Another novel investigational device to prevent graft migration is the AptusTMHelifXTMEndoAnchorTM system developed by the Medtronic Corporation specifically to address very short necks. Helical anchoring pins are individually deployed at multiple points around the circumference of the aneurysm neck piercing both the endograft and the aorta, thereby joining them both together. (Figure 9)
Endoleak classification describes the various sources of persistent blood flow into the aneurysm. (fable 1) Type 2 endoleaks are the most common and often most persistent and problematic leaks to address, with lumbar branches, the IMA, or collateral branches from the internal iliac arteries typically being the most common source.

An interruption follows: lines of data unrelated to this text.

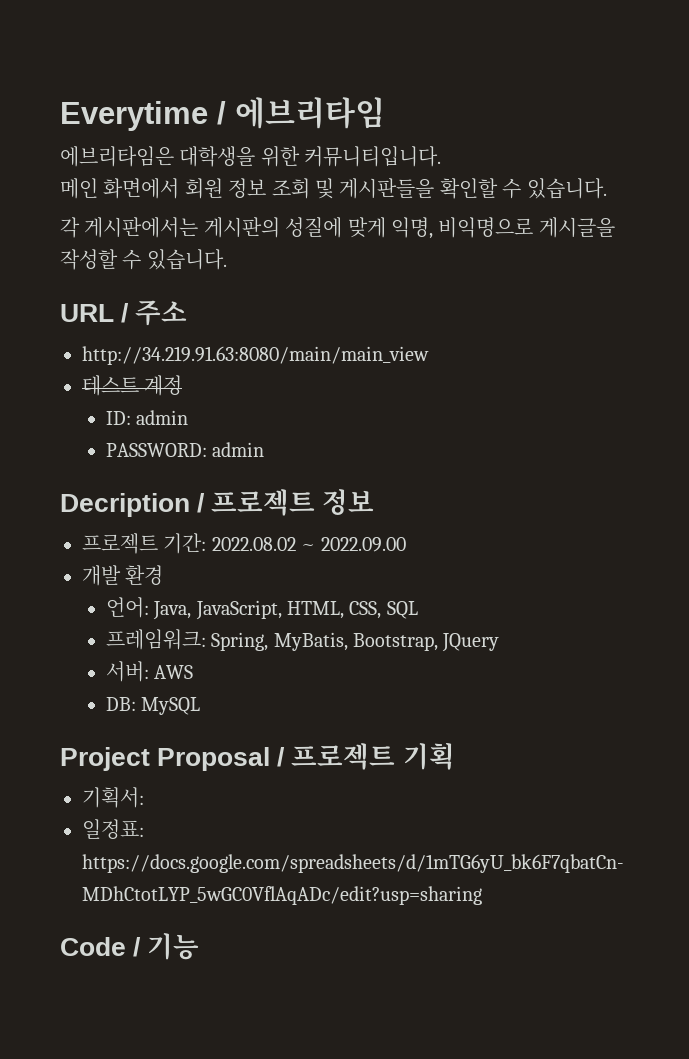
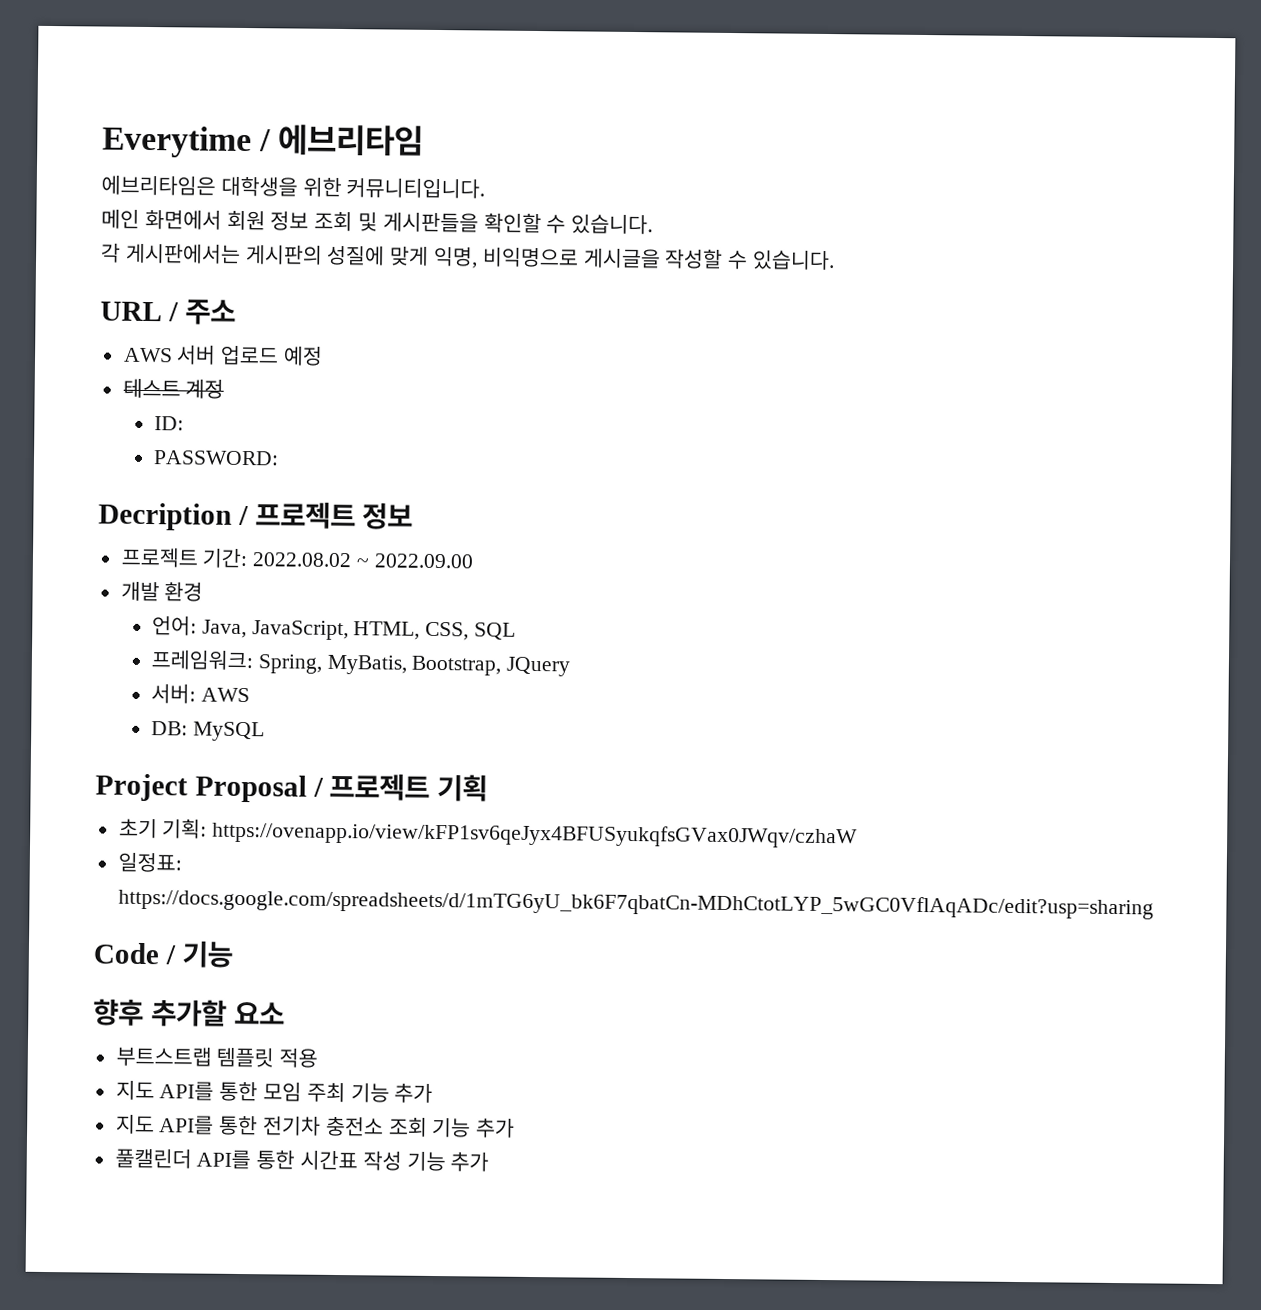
[82,346,429,365] http://34.219.91.63:8080/main/main_view -> [122,345,324,366] AWS 서버 업로드 예정
[136,410,189,425] admin -> (185, 423) none
[212,442,265,457] admin -> (280, 458) none
[82,787,144,808] 기획서: -> [118,818,859,849] 초기 기획: https://ovenapp.io/view/kFP1sv6qeJyx4BFUSyukqfsGVax0JWqv/czhaW
(200, 946) none -> [93,998,285,1027] [115,1046,319,1068] [115,1080,434,1103] [115,1114,516,1138] [114,1148,490,1172] // 향후 추가할 요소 // 부트스트랩 템플릿 적용 // 지도 API를 통한 모임 주최 기능 추가 // 지도 API를 통한 전기차 충전소 조회 기능 추가 // 풀캘린더 API를 통한 시간표 작성 기능 추가

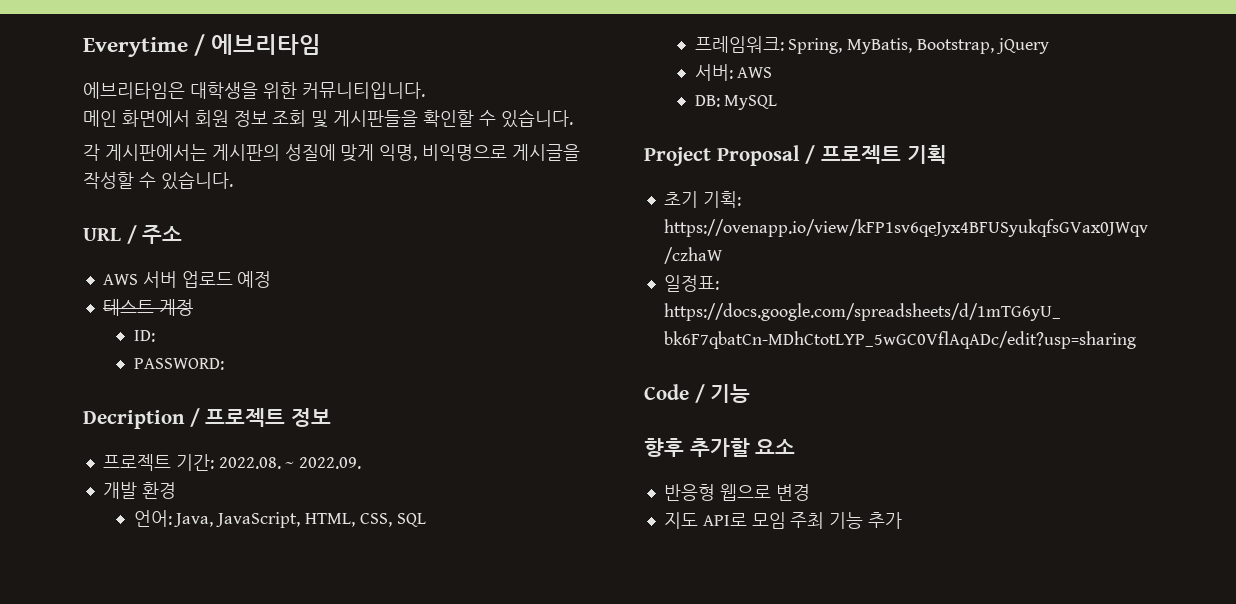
[252,552,474,569] 2022.08.02 ~ 2022.09.00 -> [218,457,362,469] 2022.08. ~ 2022.09.
[506,656,571,677] JQuery -> [995,38,1049,54] jQuery
[115,1046,319,1068] [115,1080,259,1102] 부트스트랩 템플릿 적용 // 지도 API를 통한 -> [663,484,810,501] [663,512,747,529] 반응형 웹으로 변경 // 지도 API로
[115,1114,516,1138] [114,1148,490,1172] // 지도 API를 통한 전기차 충전소 조회 기능 추가 // 풀캘린더 API를 통한 시간표 작성 기능 추가 -> (903, 520) none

Collateral flow from the internal iliac artery or it’s branches can be eliminated by the use of vascular plugs or coil embolization before or after endograft deployment. Because they typically cannot be accessed directly, persistent flow from lumbar branches is much more difficult to interrupt. Novel treatments are now being developed to address this problem as well.
The NellixTM system developed by Endologix employs a polymer filled bag to completely occupy the aneurysm space. Covered stents with endobags are used to create parallel flow lumens form the aortic neck to the non-aneurysmal segments of the iliac arteries. Polymer bags attached to each stent are then filled with saline to confirm required volume to fill the aneurysm space as well as proximal and distal seal, after which the saline is aspirated and replaced with a polymer that hardens and conforms to the aneurysm shape and seal zones. (Figure 10)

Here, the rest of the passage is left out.